The idea is simple: install Bluetooth (IOTA) Beacons in public transports and use them together with a smartphone App on the passenger's smartphone to detect their entry/exit, and automatically pay for the trip.
This project provides a proof-of-concept of the idea by implementing both the smartphone (Andoid) App and a Beacon simulator. The App "sees" all the advertising beacons installed in the public transports and can fetch specific information from them, namely the associated transaction hash, which stores relevant information in the Tangle (e.g., fee, bus zone, address to pay).
Currently, as a demonstration, the payment process in the Andoid App is done manually, initiated when the user selects an IOTA beacon followed by tapping the IOTABeacon BLE characteristic.
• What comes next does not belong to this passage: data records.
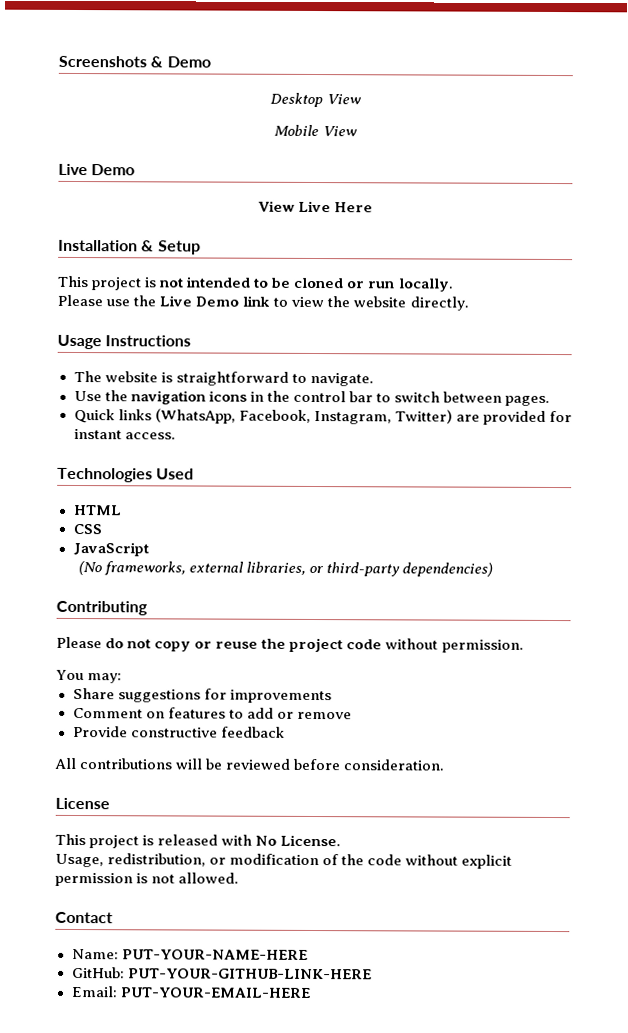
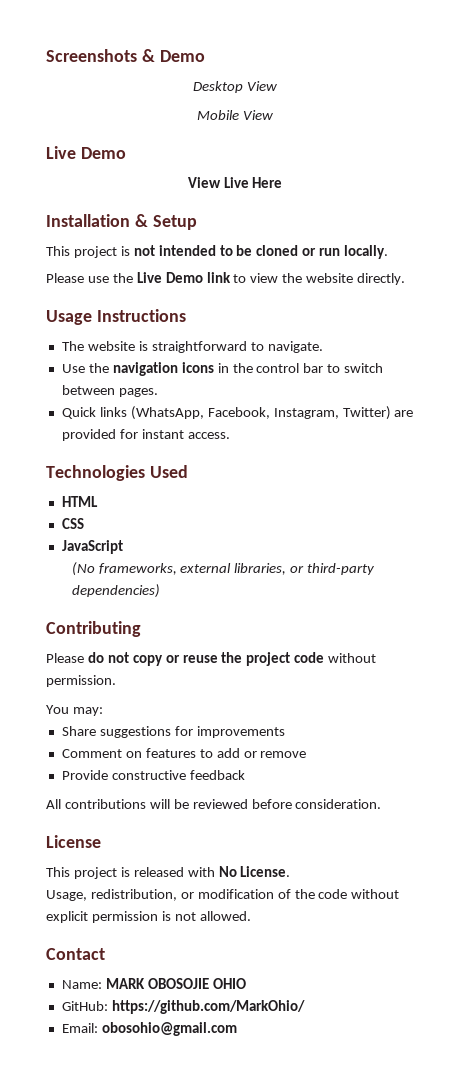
- Name: PUT-YOUR-NAME-HERE
+ Name: MARK OBOSOJIE OHIO
- GitHub: PUT-YOUR-GITHUB-LINK-HERE
+ GitHub: https://github.com/MarkOhio/
- Email: PUT-YOUR-EMAIL-HERE
+ Email: obosohio@gmail.com

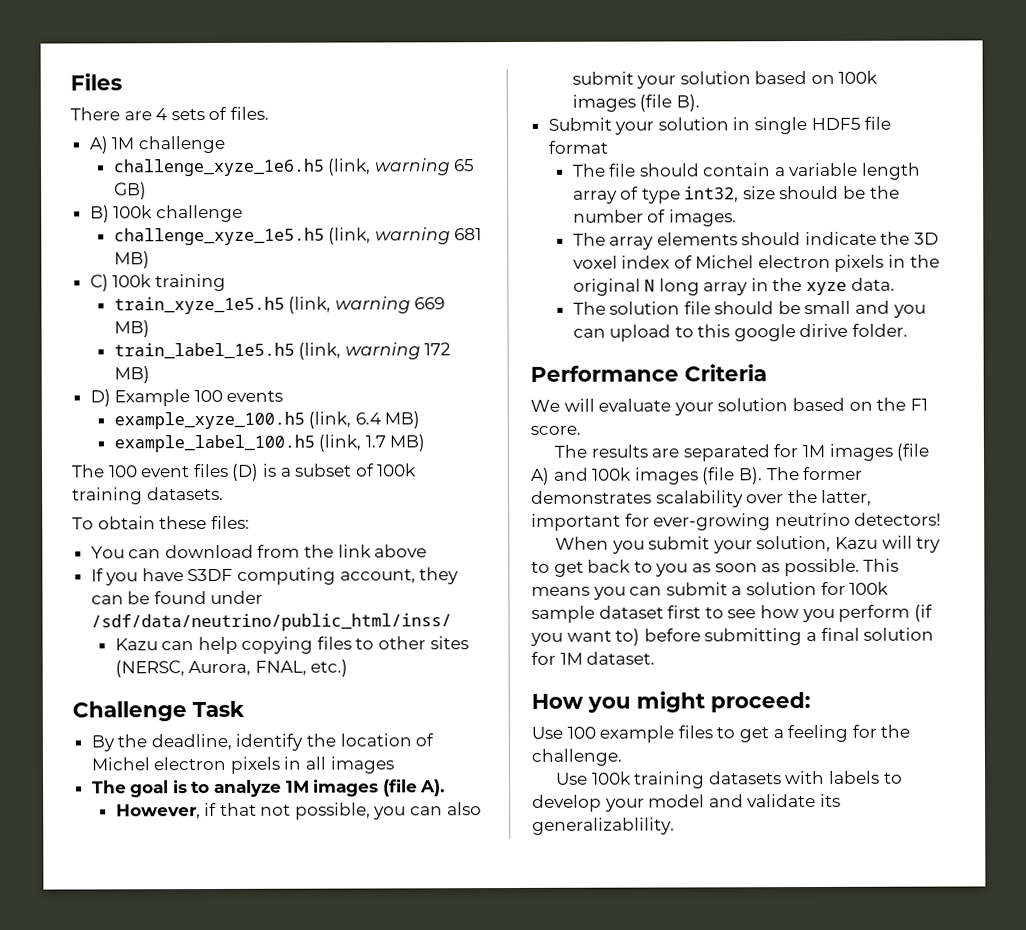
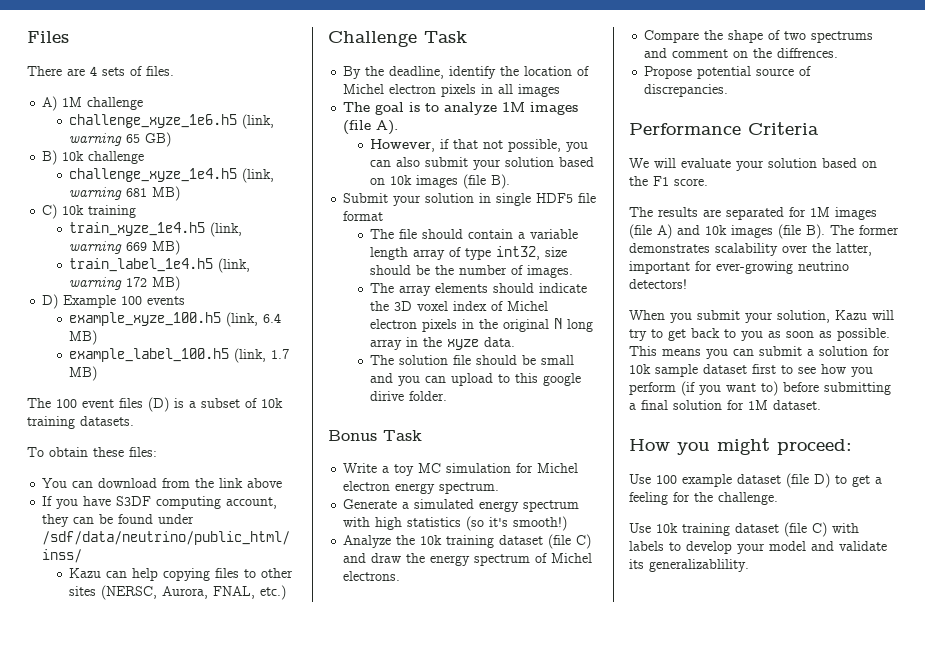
- B) 100k challenge
- challenge_xyze_1e5.h5 (link, warning 681 MB)
+ B) 10k challenge
+ challenge_xyze_1e4.h5 (link, warning 681 MB)
- C) 100k training
+ C) 10k training
- train_xyze_1e5.h5 (link, warning 669 MB)
+ train_xyze_1e4.h5 (link, warning 669 MB)
- train_label_1e5.h5 (link, warning 172 MB)
+ train_label_1e4.h5 (link, warning 172 MB)
- The 100 event files (D) is a subset of 100k training datasets.
+ The 100 event files (D) is a subset of 10k training datasets.
- However, if that not possible, you can also submit your solution based on 100k images (file B).
+ However, if that not possible, you can also submit your solution based on 10k images (file B).
+ Bonus Task
+ Write a toy MC simulation for Michel electron energy spectrum.
+ Generate a simulated energy spectrum with high statistics (so it's smooth!)
+ Analyze the 10k training dataset (file C) and draw the energy spectrum of Michel electrons.
+ Compare the shape of two spectrums and comment on the diffrences.
+ Propose potential source of discrepancies.
- The results are separated for 1M images (file A) and 100k images (file B). The former demonstrates scalability over the latter, important for ever-growing neutrino detectors!
+ The results are separated for 1M images (file A) and 10k images (file B). The former demonstrates scalability over the latter, important for ever-growing neutrino detectors!
- This means you can submit a solution for 100k sample dataset first to see how you perform (if you want to) before submitting a final solution for 1M dataset.
+ This means you can submit a solution for 10k sample dataset first to see how you perform (if you want to) before submitting a final solution for 1M dataset.
- Use 100 example files to get a feeling for the challenge.
+ Use 100 example dataset (file D) to get a feeling for the challenge.
- Use 100k training datasets with labels to develop your model and validate its generalizablility.
+ Use 10k training dataset (file C) with labels to develop your model and validate its generalizablility.

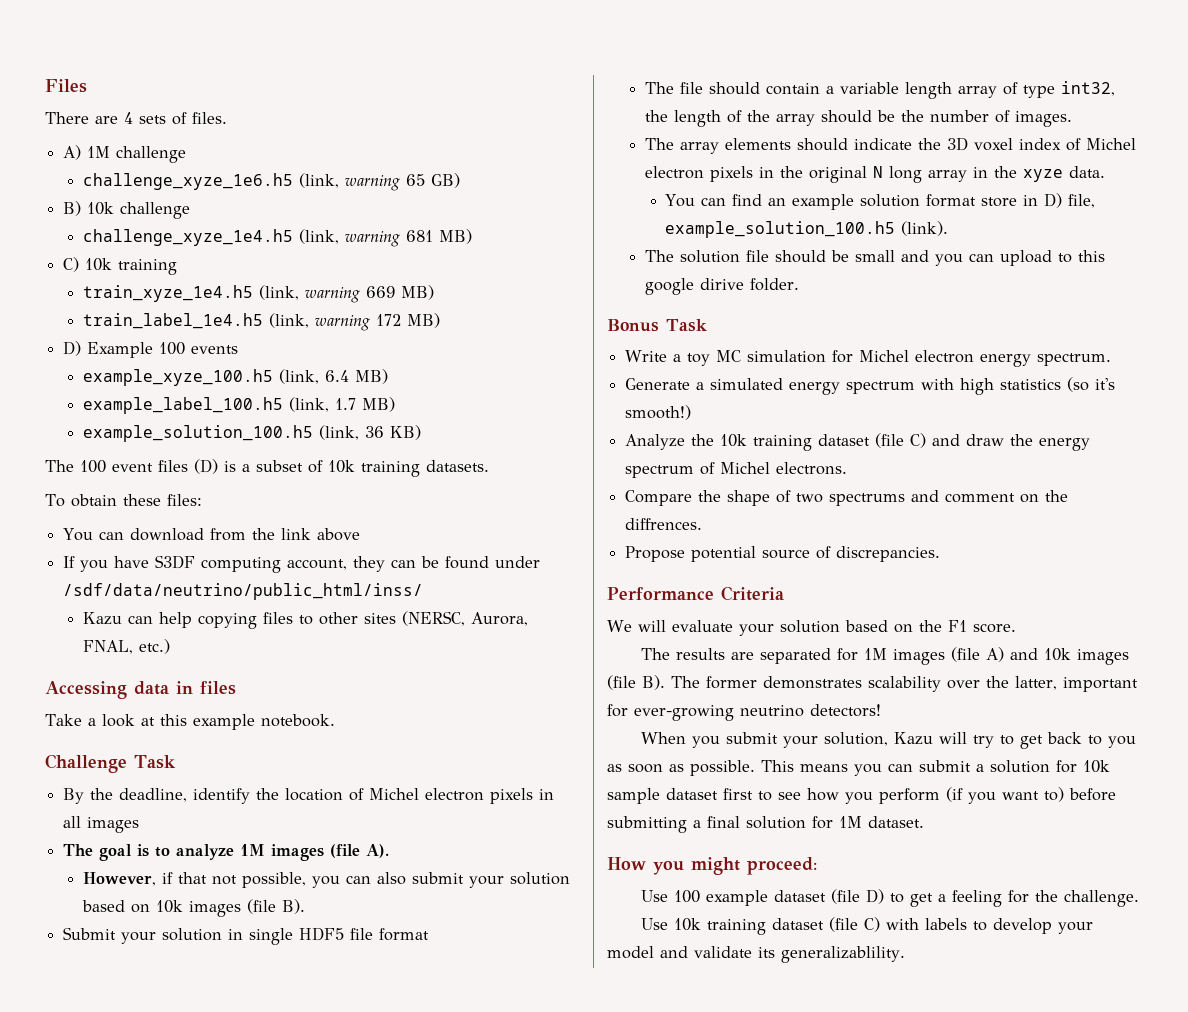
+ example_solution_100.h5 (link, 36 KB)
+ Accessing data in files
+ Take a look at this example notebook.
- The file should contain a variable length array of type int32, size should be the number of images.
+ The file should contain a variable length array of type int32, the length of the array should be the number of images.
+ You can find an example solution format store in D) file, example_solution_100.h5 (link).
The Android App was developed in Android Studio using the programming language Kotlin. The app source code is a modified project taken from the base project:
https://github.com/objectsyndicate/Kotlin-BluetoothLeGatt
The
IOTA API library used in the app is the IOTA's JOTA Java library 1.0.0-beta1
.
The beacon itself is implemented on Node.js using the Bleno library. The source code is a modified version of Bleno's "echo" example:
https://github.com/noble/bleno/tree/master/examples/echo
It only advertises the transaction hash containing the payment information. The code
To run the beacon node, Bluetooth must be on, Node.js installed and root permissions must be granted to the node. To run the node:
sudo node main.js
The beacon only advertises a transaction hash which contains the payment data. In our example, the data is stored in:9GQPJQWSIRCKQZG9VGXMPVYVSWUDEIULRQPIHHQSBHXTSQTSFCKYPD9EWFQKMGOGUVJXBIYRXBBUA9999
The app reads the transaction hash and fetches the payment data from the Tangle. If there are any changes that need to be made to the payment data, the operator issues another transactions and changes the transaction hash that the beacons emit.
* In our app, currently, the payment is done only through a dummy transaction, no actual exchange of IOTAs is made. A transaction is added to the Tangle under the address stored in the data of the advertised transaction.